[RECORDED DATA — start]

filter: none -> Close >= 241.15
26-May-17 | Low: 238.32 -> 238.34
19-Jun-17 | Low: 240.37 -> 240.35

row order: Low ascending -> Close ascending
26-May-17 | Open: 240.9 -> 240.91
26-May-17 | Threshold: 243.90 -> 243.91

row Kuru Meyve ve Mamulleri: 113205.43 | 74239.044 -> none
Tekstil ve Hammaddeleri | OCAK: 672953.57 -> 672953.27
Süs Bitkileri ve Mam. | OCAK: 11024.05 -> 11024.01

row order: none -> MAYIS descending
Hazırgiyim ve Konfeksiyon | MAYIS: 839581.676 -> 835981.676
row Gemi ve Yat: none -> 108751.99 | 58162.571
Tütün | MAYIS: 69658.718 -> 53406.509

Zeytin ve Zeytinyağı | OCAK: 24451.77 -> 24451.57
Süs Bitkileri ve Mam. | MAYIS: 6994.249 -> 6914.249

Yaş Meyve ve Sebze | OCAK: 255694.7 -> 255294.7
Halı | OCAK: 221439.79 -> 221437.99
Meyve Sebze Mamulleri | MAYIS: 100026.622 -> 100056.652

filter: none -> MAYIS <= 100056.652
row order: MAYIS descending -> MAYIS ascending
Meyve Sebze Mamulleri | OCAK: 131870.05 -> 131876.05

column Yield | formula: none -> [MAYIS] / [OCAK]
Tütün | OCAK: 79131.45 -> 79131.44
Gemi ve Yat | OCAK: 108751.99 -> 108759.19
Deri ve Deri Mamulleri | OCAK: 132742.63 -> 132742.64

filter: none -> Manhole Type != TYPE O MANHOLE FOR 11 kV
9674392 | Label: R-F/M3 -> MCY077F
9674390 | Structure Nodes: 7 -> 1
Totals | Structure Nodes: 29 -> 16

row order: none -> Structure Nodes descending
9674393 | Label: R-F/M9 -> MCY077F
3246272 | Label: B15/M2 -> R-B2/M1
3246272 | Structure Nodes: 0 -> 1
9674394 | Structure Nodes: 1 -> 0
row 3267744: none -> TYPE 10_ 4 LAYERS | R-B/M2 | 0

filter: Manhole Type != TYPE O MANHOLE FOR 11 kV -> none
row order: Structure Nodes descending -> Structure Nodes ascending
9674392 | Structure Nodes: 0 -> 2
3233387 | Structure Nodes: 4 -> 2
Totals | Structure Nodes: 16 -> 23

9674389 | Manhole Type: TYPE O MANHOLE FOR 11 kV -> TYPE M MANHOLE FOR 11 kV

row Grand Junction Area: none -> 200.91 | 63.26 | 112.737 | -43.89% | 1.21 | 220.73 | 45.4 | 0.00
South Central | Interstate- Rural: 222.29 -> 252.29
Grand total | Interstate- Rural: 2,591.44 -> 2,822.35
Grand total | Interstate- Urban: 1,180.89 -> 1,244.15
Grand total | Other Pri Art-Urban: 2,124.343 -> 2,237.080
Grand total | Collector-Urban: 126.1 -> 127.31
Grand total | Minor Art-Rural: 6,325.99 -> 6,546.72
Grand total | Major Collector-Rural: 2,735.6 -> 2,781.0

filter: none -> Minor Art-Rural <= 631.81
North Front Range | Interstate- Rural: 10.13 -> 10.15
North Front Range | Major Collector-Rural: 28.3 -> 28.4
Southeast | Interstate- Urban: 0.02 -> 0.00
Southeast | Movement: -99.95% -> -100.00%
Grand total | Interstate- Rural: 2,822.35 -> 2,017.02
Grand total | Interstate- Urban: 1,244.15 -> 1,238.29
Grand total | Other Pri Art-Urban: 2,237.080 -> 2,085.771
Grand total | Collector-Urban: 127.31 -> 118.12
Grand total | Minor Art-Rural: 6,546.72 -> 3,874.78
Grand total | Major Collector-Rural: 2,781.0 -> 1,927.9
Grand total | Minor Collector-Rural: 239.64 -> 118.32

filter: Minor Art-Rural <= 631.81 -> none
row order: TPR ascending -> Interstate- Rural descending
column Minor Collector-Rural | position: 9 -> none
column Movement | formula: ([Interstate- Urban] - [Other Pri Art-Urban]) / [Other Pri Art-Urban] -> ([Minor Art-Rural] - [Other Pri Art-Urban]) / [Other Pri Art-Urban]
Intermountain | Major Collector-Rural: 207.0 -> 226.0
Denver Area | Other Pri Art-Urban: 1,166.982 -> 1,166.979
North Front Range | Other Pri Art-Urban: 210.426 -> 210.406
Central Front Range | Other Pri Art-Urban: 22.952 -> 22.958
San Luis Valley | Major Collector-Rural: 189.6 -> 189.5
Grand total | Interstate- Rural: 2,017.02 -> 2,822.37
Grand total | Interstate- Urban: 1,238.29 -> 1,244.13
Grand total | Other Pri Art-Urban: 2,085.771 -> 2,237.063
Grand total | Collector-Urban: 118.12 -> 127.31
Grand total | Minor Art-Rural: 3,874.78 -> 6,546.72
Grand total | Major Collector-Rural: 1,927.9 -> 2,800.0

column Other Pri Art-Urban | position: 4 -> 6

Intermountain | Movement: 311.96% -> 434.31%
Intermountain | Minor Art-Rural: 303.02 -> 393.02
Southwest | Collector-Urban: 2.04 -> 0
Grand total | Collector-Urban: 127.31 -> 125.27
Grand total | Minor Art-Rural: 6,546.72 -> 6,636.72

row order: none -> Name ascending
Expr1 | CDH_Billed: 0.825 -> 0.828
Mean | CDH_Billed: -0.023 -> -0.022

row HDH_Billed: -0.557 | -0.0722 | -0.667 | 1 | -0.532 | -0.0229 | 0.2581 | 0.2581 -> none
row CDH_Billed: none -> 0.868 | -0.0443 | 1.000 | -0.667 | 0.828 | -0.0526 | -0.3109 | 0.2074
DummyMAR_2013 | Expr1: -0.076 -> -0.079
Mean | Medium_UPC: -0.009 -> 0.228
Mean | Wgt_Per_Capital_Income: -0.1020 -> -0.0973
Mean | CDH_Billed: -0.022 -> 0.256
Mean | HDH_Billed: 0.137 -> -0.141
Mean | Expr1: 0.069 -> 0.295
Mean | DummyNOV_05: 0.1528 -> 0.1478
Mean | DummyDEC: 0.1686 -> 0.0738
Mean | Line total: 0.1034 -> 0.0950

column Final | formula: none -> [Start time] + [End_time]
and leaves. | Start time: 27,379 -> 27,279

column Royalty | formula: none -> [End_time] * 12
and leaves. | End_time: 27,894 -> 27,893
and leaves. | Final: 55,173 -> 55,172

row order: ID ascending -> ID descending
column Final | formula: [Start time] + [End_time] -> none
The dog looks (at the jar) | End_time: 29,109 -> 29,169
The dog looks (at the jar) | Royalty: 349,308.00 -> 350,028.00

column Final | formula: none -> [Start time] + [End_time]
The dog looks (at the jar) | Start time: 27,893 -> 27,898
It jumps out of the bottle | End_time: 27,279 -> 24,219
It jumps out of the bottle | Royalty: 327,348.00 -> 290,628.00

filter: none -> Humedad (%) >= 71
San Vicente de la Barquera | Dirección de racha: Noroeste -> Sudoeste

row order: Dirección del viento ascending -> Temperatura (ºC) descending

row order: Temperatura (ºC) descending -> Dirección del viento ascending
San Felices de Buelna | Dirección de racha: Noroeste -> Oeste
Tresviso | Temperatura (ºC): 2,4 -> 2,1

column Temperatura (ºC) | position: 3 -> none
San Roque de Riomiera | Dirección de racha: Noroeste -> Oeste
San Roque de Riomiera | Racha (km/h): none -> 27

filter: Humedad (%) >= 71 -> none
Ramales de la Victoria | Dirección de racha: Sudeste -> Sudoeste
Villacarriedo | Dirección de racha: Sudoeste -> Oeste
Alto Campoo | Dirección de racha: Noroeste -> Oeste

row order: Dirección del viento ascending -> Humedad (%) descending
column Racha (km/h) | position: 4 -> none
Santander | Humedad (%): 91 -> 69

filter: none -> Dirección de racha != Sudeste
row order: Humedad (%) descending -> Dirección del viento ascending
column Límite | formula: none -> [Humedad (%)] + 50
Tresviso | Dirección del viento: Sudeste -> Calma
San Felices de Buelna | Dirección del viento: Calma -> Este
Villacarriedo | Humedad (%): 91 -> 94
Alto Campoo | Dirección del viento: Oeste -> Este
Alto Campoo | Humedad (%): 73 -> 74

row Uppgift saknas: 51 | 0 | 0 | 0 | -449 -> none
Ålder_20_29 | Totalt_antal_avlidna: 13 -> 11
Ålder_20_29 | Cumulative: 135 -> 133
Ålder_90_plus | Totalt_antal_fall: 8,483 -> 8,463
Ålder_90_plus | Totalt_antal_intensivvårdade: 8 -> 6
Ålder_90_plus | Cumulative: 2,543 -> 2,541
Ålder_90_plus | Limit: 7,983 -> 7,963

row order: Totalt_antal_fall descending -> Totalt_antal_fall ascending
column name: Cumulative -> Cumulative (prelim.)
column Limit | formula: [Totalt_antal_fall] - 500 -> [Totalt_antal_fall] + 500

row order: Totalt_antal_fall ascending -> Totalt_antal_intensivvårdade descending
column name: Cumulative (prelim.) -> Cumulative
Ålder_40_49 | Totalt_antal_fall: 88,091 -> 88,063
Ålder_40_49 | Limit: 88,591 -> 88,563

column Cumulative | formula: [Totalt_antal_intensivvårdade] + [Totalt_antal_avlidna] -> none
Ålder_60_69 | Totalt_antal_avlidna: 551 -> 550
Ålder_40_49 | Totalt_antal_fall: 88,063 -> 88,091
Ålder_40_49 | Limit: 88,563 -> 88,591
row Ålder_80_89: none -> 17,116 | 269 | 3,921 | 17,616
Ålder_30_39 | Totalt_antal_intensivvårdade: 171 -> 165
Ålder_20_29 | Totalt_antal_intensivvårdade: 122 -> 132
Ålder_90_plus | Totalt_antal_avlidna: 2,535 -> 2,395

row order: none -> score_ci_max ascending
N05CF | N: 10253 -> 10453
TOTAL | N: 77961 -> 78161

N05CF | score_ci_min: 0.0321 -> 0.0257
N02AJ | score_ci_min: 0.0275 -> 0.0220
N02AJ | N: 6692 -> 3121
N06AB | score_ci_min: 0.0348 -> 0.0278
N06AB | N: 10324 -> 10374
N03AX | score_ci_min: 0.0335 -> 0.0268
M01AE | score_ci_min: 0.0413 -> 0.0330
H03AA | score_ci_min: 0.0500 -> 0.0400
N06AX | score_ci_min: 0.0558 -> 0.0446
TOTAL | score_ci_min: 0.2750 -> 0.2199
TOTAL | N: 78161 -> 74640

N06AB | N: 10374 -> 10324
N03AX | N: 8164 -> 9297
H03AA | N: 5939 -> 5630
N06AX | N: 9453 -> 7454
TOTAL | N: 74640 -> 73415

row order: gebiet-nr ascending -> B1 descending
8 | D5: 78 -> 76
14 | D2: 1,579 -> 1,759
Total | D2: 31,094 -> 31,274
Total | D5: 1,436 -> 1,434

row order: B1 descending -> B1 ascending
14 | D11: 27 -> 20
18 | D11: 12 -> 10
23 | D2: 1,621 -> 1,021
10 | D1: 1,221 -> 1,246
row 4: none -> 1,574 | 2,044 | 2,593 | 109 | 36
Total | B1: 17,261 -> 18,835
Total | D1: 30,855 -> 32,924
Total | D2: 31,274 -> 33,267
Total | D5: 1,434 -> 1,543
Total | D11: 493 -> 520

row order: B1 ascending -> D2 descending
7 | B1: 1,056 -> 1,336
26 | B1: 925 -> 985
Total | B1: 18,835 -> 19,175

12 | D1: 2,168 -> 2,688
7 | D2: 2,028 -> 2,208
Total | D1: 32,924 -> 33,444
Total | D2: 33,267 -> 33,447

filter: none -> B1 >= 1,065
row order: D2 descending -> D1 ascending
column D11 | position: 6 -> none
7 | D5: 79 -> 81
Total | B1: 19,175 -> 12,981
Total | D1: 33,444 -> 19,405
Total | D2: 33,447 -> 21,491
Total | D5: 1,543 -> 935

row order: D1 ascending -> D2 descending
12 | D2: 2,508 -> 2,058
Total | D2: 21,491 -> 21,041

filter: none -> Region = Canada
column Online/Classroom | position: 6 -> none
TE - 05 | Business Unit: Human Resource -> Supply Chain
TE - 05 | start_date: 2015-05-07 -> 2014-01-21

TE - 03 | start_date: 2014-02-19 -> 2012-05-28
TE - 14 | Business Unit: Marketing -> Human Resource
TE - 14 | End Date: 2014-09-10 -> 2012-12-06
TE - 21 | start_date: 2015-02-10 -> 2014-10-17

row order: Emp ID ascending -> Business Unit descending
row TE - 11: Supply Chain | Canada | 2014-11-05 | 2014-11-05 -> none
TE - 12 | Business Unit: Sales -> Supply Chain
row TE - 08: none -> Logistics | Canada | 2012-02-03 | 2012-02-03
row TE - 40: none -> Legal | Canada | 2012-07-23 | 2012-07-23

[RECORDED DATA — finish]

» YOUR GOAL
Could you copy exactly the lines from the first line of the records above through the line containing "Totals | Structure Nodes: 16 -> 23", both included, and nothing else?

» OUTPUT OF THE EXERCISE
filter: none -> Close >= 241.15
26-May-17 | Low: 238.32 -> 238.34
19-Jun-17 | Low: 240.37 -> 240.35

row order: Low ascending -> Close ascending
26-May-17 | Open: 240.9 -> 240.91
26-May-17 | Threshold: 243.90 -> 243.91

row Kuru Meyve ve Mamulleri: 113205.43 | 74239.044 -> none
Tekstil ve Hammaddeleri | OCAK: 672953.57 -> 672953.27
Süs Bitkileri ve Mam. | OCAK: 11024.05 -> 11024.01

row order: none -> MAYIS descending
Hazırgiyim ve Konfeksiyon | MAYIS: 839581.676 -> 835981.676
row Gemi ve Yat: none -> 108751.99 | 58162.571
Tütün | MAYIS: 69658.718 -> 53406.509

Zeytin ve Zeytinyağı | OCAK: 24451.77 -> 24451.57
Süs Bitkileri ve Mam. | MAYIS: 6994.249 -> 6914.249

Yaş Meyve ve Sebze | OCAK: 255694.7 -> 255294.7
Halı | OCAK: 221439.79 -> 221437.99
Meyve Sebze Mamulleri | MAYIS: 100026.622 -> 100056.652

filter: none -> MAYIS <= 100056.652
row order: MAYIS descending -> MAYIS ascending
Meyve Sebze Mamulleri | OCAK: 131870.05 -> 131876.05

column Yield | formula: none -> [MAYIS] / [OCAK]
Tütün | OCAK: 79131.45 -> 79131.44
Gemi ve Yat | OCAK: 108751.99 -> 108759.19
Deri ve Deri Mamulleri | OCAK: 132742.63 -> 132742.64

filter: none -> Manhole Type != TYPE O MANHOLE FOR 11 kV
9674392 | Label: R-F/M3 -> MCY077F
9674390 | Structure Nodes: 7 -> 1
Totals | Structure Nodes: 29 -> 16

row order: none -> Structure Nodes descending
9674393 | Label: R-F/M9 -> MCY077F
3246272 | Label: B15/M2 -> R-B2/M1
3246272 | Structure Nodes: 0 -> 1
9674394 | Structure Nodes: 1 -> 0
row 3267744: none -> TYPE 10_ 4 LAYERS | R-B/M2 | 0

filter: Manhole Type != TYPE O MANHOLE FOR 11 kV -> none
row order: Structure Nodes descending -> Structure Nodes ascending
9674392 | Structure Nodes: 0 -> 2
3233387 | Structure Nodes: 4 -> 2
Totals | Structure Nodes: 16 -> 23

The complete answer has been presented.